_EXERCISE BRIEF:_
From the entries provided below, copy each line that contains the word "access".
□ □ □ □
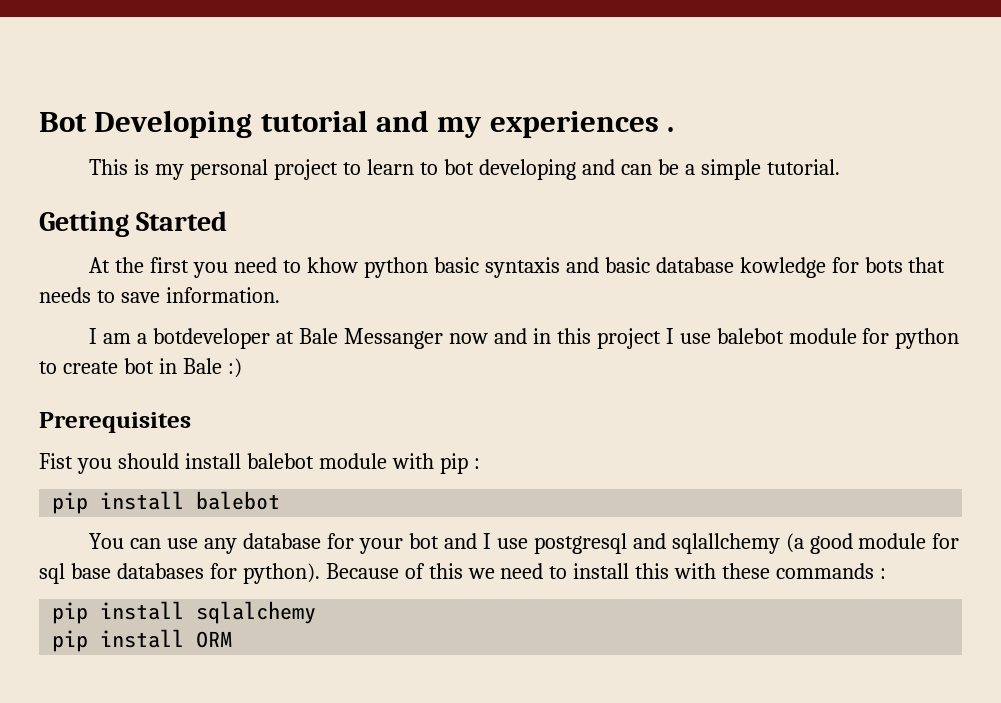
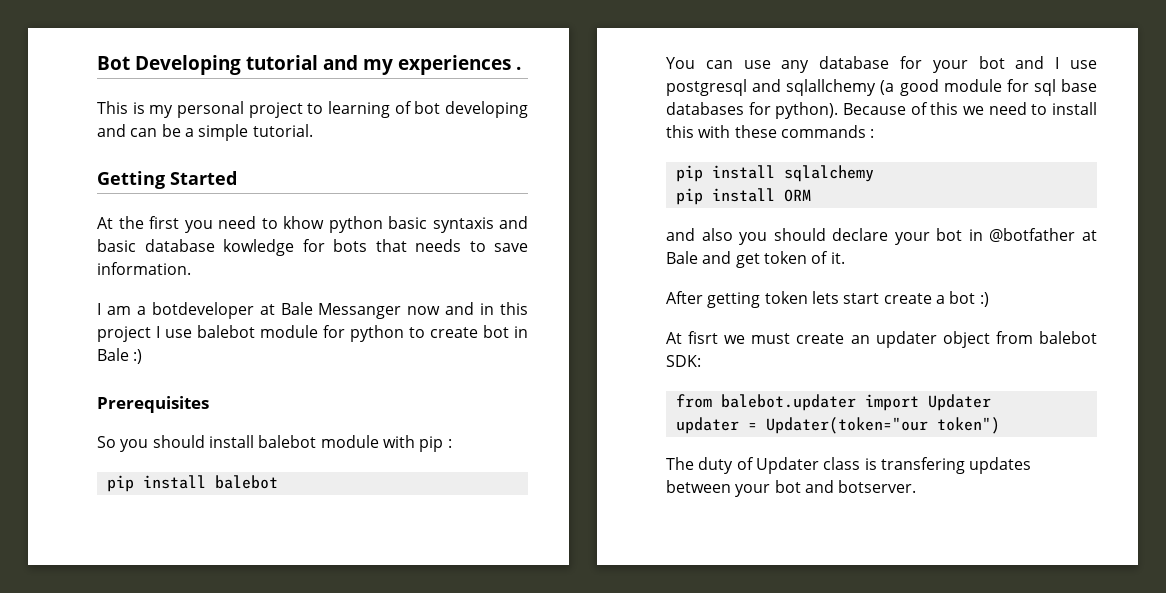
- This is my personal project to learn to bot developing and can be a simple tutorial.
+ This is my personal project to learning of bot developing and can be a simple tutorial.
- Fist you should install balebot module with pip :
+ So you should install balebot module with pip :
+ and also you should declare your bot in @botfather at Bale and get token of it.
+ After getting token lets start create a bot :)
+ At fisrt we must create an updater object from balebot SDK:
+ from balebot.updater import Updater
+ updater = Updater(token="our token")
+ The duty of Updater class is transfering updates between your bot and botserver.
□ □ □ □
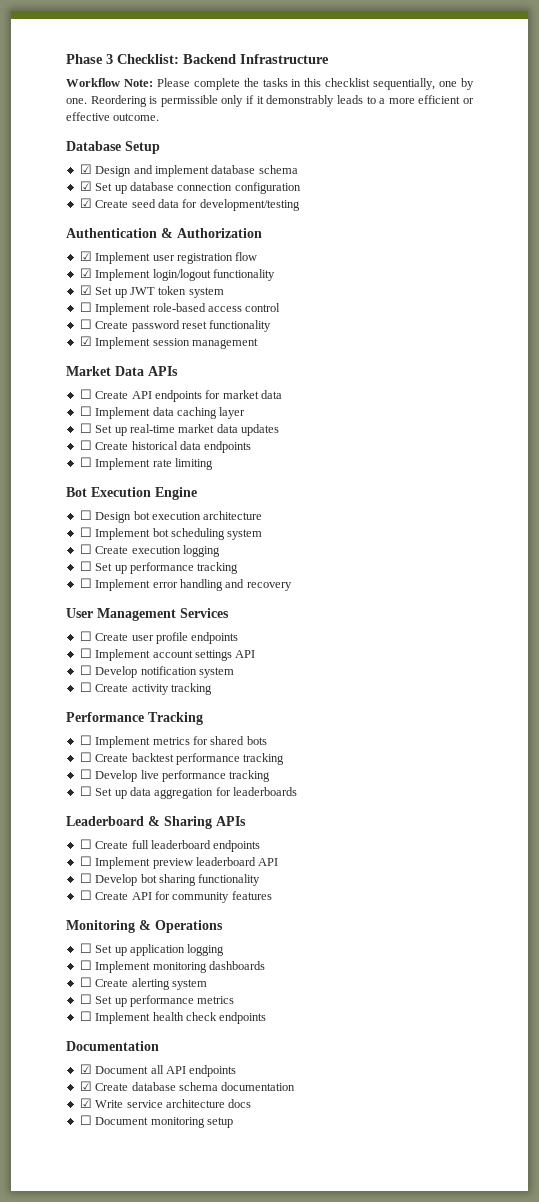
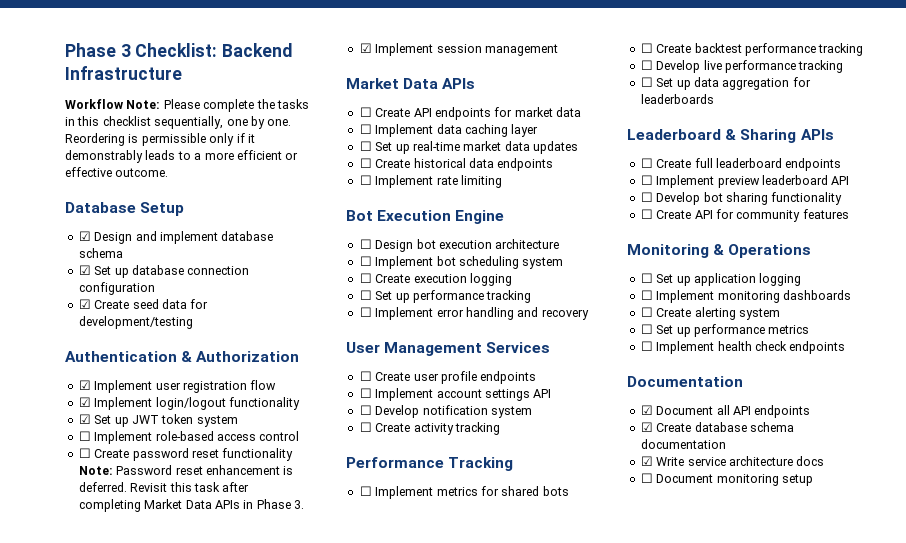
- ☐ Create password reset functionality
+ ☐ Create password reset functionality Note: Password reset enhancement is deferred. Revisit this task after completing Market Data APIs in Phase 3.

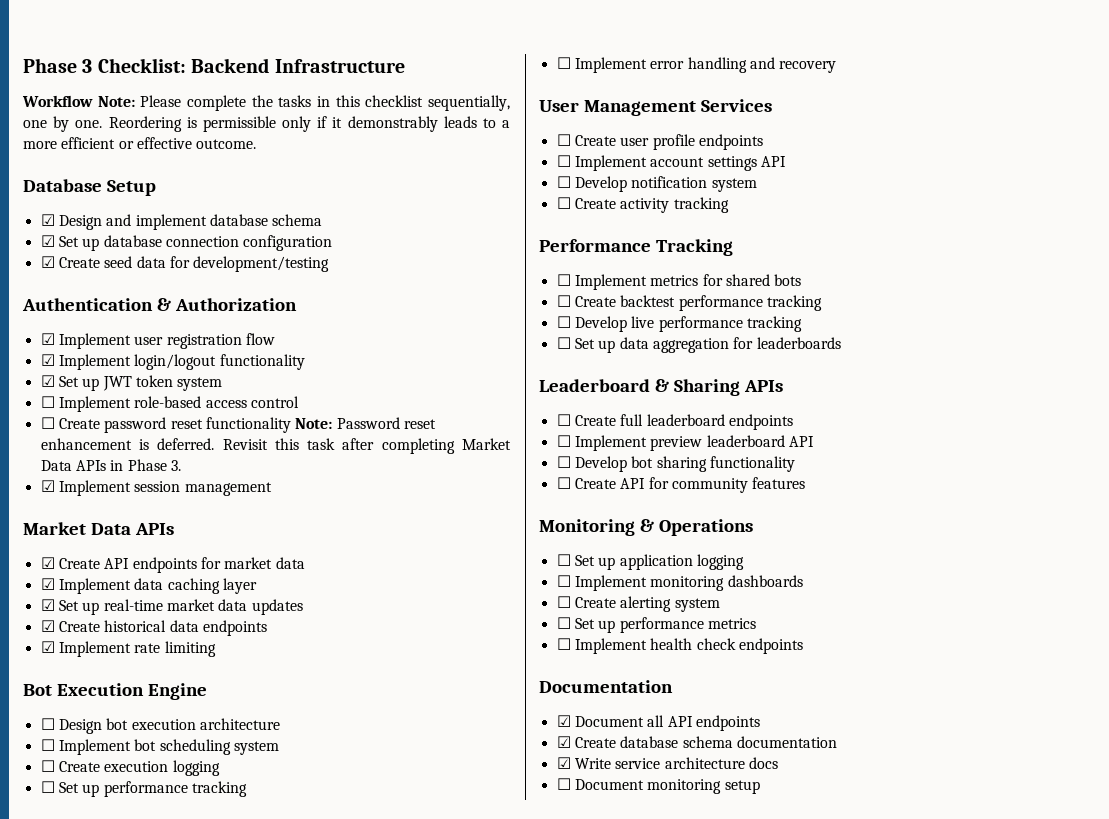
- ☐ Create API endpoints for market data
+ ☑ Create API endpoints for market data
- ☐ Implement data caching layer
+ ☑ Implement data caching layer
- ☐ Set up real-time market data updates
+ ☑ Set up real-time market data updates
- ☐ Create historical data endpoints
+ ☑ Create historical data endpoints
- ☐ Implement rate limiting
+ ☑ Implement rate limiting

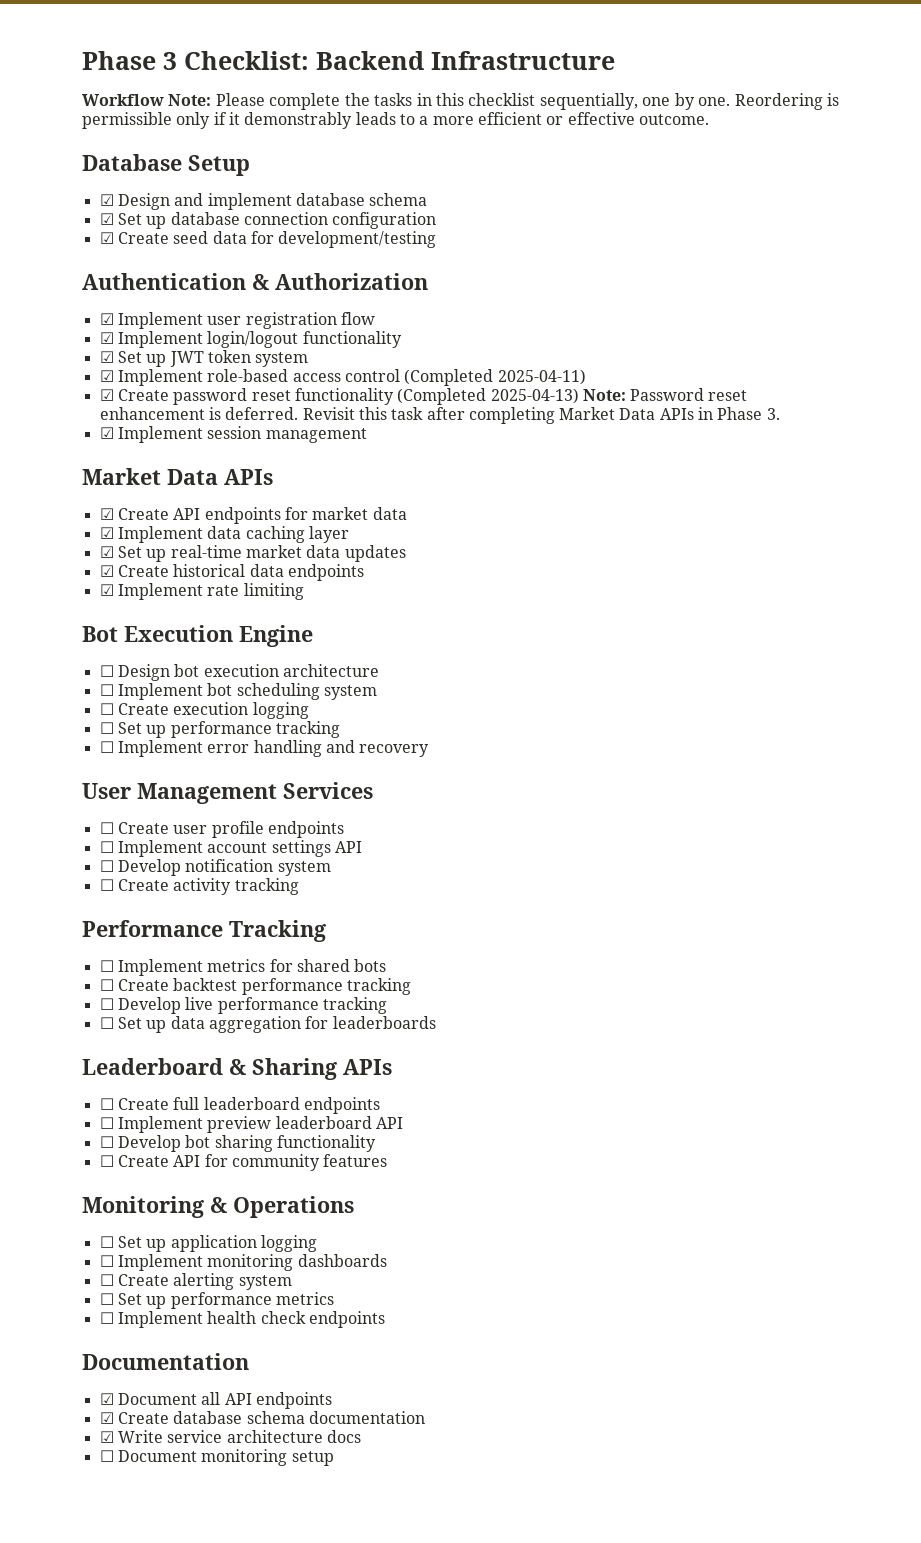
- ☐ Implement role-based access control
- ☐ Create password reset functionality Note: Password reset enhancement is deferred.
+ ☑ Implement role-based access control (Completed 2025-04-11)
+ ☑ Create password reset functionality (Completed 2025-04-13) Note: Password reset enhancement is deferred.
□ □ □ □
_RESULT OF THIS TASK:_
- ☐ Implement role-based access control
+ ☑ Implement role-based access control (Completed 2025-04-11)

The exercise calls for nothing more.